Diese tolle Erfahrung in meinem Referendariat prägte mein Selsbtbild als Lehrer für den Rest meiner jungen Lehrerlaufbahn:
Die Klasse war bekannt als Chaoten-Klasse, als ich den Mathe-Unterricht übernehmen sollte. Von Anfang an war klar: Die Schüler:innen hatten keine Lust auf Schule und schon gar nicht auf Mathe. Ich nahm starke Widerstände wahr: gegenüber Unterricht, Schule und Lehrern als Autoritäten – und damit auch gegenüber mir.
„Wo die Hormone kreisen, geht der Verstand auf Reisen“.
Diese Monsterchen waren weit mehr beschäftigt mit ihren Launen, Sitznachbarn und dem Demonstrieren einer Anti-Haltung als darauf, den Unterrichtsstoff zu verarbeiten. Gute Noten wollten aber trotzdem alle haben.
Die Motivation war klein – mein Energieverbrauch war riesig, ich habe wild herumprobiert mit Belohnungen, Strafen, Geschichten, Schmeicheleien und Androhungen. 2 Monate lang kämpftee ich mich ab an ihren Widerständen – bis ich nicht mehr konnte. Ich war innerlich kurz davor, aufzugeben.

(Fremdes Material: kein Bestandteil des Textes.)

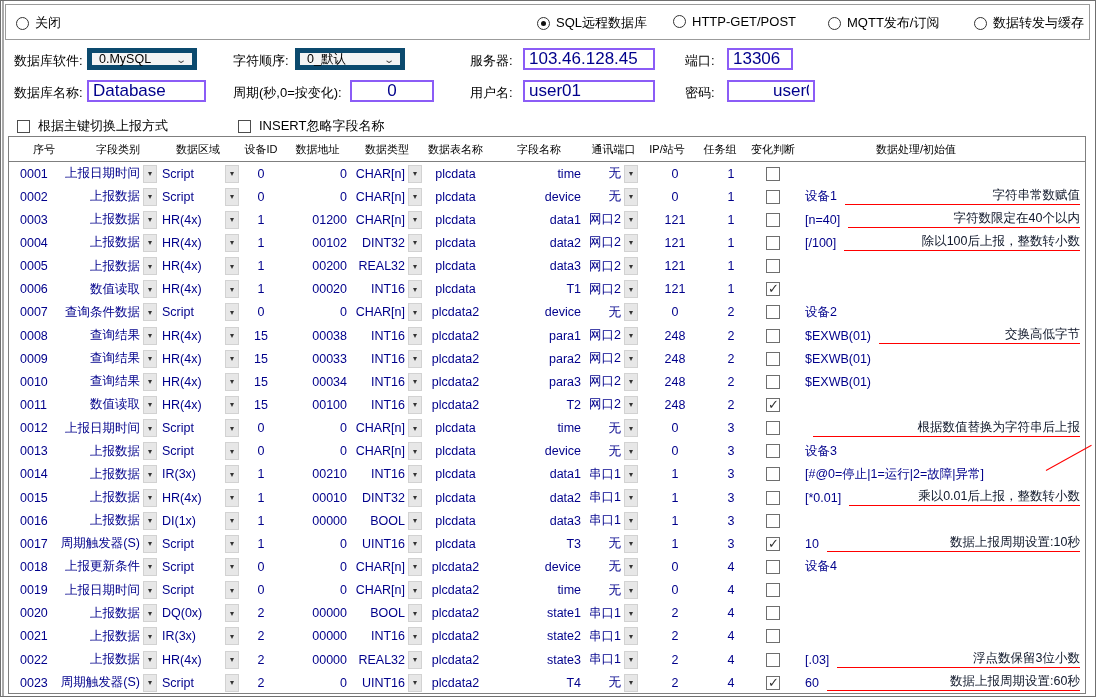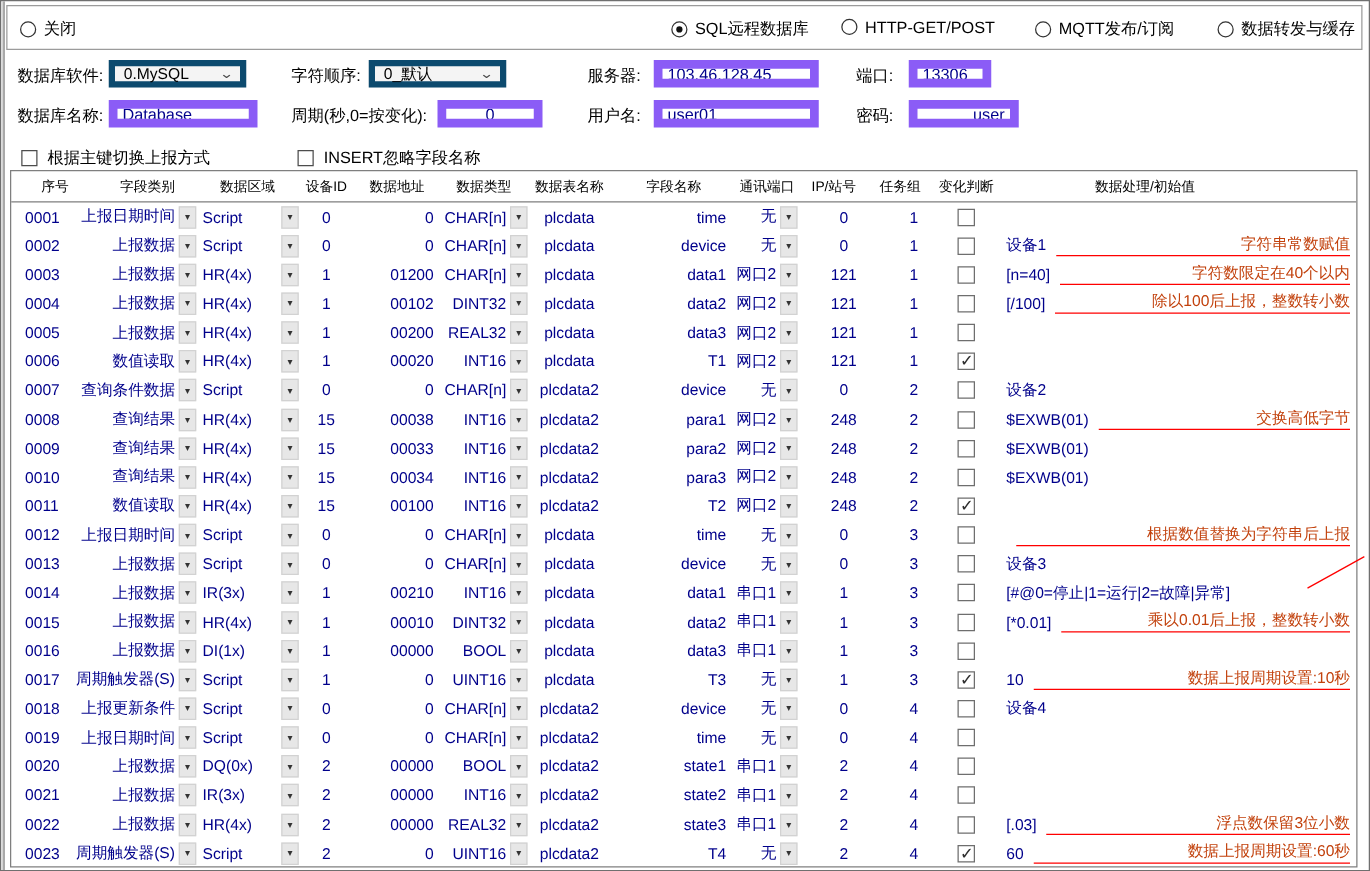--- a/index.html
+++ b/index.html
@@ -20,22 +20,22 @@
   .radio-item:nth-child(4){ left:822px; }
   .radio-item:nth-child(5){ left:968px; }
   .radio-circle { width:13px; height:13px; border:1px solid #333; border-radius:50%; background:#fff; position:relative; flex:none; }
   .radio-circle.selected::after { content:""; position:absolute; left:3px; top:3px; width:5px; height:5px; border-radius:50%; background:#101010; }
 
   
   .cfg-label { position:absolute; font-size:13px; white-space:nowrap; }
   .combo { position:absolute; height:22px; border:5px solid #0c4a6e; background:#f4f4f4; font-size:12.5px;
            display:flex; align-items:center; justify-content:space-between; padding:0 7px; }
   .combo .chev { color:#4a4a4a; font-size:10px; transform:scaleX(1.4); }
-  .tinput { position:absolute; height:22px; border:7px solid #8b5cf6; background:#fff; color:#00008B;
-            font-size:13px; padding:0 4px; white-space:nowrap; overflow:hidden; outline:none;
+  .tinput { position:absolute; height:22px; border:2px solid #8b5cf6; background:#fff; color:#00008B;
+            font-size:17px; padding:0 4px; white-space:nowrap; overflow:hidden; outline:none;
             font-family:"Liberation Sans","DejaVu Sans",sans-serif; }
   .center-text { text-align:center; }
   .wincb-row { position:absolute; top:117px; display:flex; align-items:center; gap:8px; font-size:13px; }
   .wincb { width:13px; height:13px; border:1px solid #4d4d4d; background:#fff; flex:none; }
 
   
   .table { position:absolute; left:8px; top:136px; width:1078px; height:558px; border:1px solid #7f7f7f; background:#fff; }
   .tgrid { display:grid; grid-template-columns:70px 78px 82px 44px 69px 70px 67px 100px 49px 58px 48px 58px 1fr; align-items:center; }
   .thead { height:25px; border-bottom:1px solid #7f7f7f; font-size:11px; }
   .thead .th { text-align:center; white-space:nowrap; overflow:visible; }
@@ -54,21 +54,21 @@
   .c-port { display:flex; justify-content:flex-end; align-items:center; }
   .c-sta  { text-align:center; padding-left:16px; }
   .c-grp  { text-align:center; padding-left:22px; }
   .c-chk  { display:flex; justify-content:center; align-items:center; }
   .c-val  { display:flex; align-items:center; padding-left:3px; }
   .dd { width:14px; height:18px; margin-left:3px; background:#e7e7e7; border:1px solid #d2d2d2;
         display:flex; align-items:center; justify-content:center; font-size:8px; color:#333; flex:none; cursor:default; }
   .cb { width:14px; height:14px; border:1px solid #6e6e6e; background:#fff; position:relative; flex:none; }
   .cb.checked::after { content:"\2713"; position:absolute; left:1px; top:-2px; font-size:13px; color:#2f2f2f; }
   .val { flex:none; }
-  .anno { flex:1; text-align:right; color:#c2410c; font-size:12.5px; border-bottom:1px solid #FF0000;
+  .anno { flex:1; text-align:right; color:#0f172a; font-size:12.5px; border-bottom:1px solid #FF0000;
           height:17px; line-height:15px; margin:0 5px 0 8px; white-space:nowrap; }
   .anno.hidden { visibility:hidden; }
   .arrow-line { position:absolute; left:1046px; top:470px; width:52px; height:0; border-top:1px solid #FF0000;
                 transform:rotate(-29deg); transform-origin:left center; }
 </style>
 </head>
 <body>
 
 <div class="window-frame"></div>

Ich wollte bestimmt nicht Lehrer werden, um Kinder zu gängeln.
Ich ließ los – überlegte, was ich an ihrer Stelle gerne erleben würde – und suchte nach Möglichkeiten, ihre pubertäre Energie zu nutzen:
Welche Möglichkeiten gibt es, das Bedürfnis nach Selbstbestimmung und den Wunsch nach Aufmerksamkeit durch andere Mitschüler zu nutzen?
Nachdem ich transparent gemacht hatte, wie anstrengend diese Art der Unterrichtsführung für mich war und ich keine Lust mehr hätte, kündigte ich einen radikalen Kurswechsel an:
- Ich händigte ihnen die Klassenarbeit aus, die sie in einem Monat schreiben sollten. Volle Transparenz, keine albernen Spielchen mehr. Nur ein paar Zahlen würde ich austauschen.
- Ich gab ihnen die Lösungen für alle Buchaufgaben und sagte ihnen, welche ihnen helfen würden, die Klassenarbeit optimal zu bestehen.
- Eine große Motivation der Schüler in diesem Alter liegt darin, sich miteinander zu vergleichen, dies nutzte ich: ich erfand lustige Rollen für die Arbeit, die ich sonst hatte: Richter, König, Aufpasser etc.
- Die Rollen wurden verteilt und sie wählten, wer welche Rolle übernehmen sollte.
Am Anfang war es pures Chaos: ich hatte Angst, dass irgendein anderer Lehrer die Tür aufmachte und das Durcheinander in meinem Unterricht sah. Doch als sie merkten, dass ich sie nicht mehr reglementiere, verloren das Rumgealber irgendwann an Sinn und tatsächlich hatten einige dann mehr Lust, diese Chance zu nutzen, um nach eigenen Vorstellungen sich auf eine Klassenarbeit vorzubereiten. Denn Noten waren ihnen immer noch wichtig. Damit hatte ich gewonnen! 🙂
Mit der Zeit fingen sie an, das Spiel selbst weiterzuentwickeln: Sie wollten ein Motto für das Lernspiel haben: Sie wählten dafür Harry Potter. Bald wurde die Klasse unterteilt in vier Hogwarts-Häuser, mit jeweils zwei Lehrern, Hausmeistern, magischen Tieren und allen Rollen, die eine Zauber-Schule eben braucht.
Ich lenkte lediglich vom Hintergrund her, coachte die neuen Lehrer in ihrer Rolle und überließ ihnen die Kontrolle. Sie nahmen die Unterrichtsproduktion in die eigene Hand, erfanden eigene Tests, halfen sich gegenseitig und gaben sich sogar selbst Punkte für ihre Lernerfolge. Aus der Chaoten-Klasse entwickelte sich eine lerneifrige Gruppendynamik mit Schülern, die selbst die Pausen durchmachten.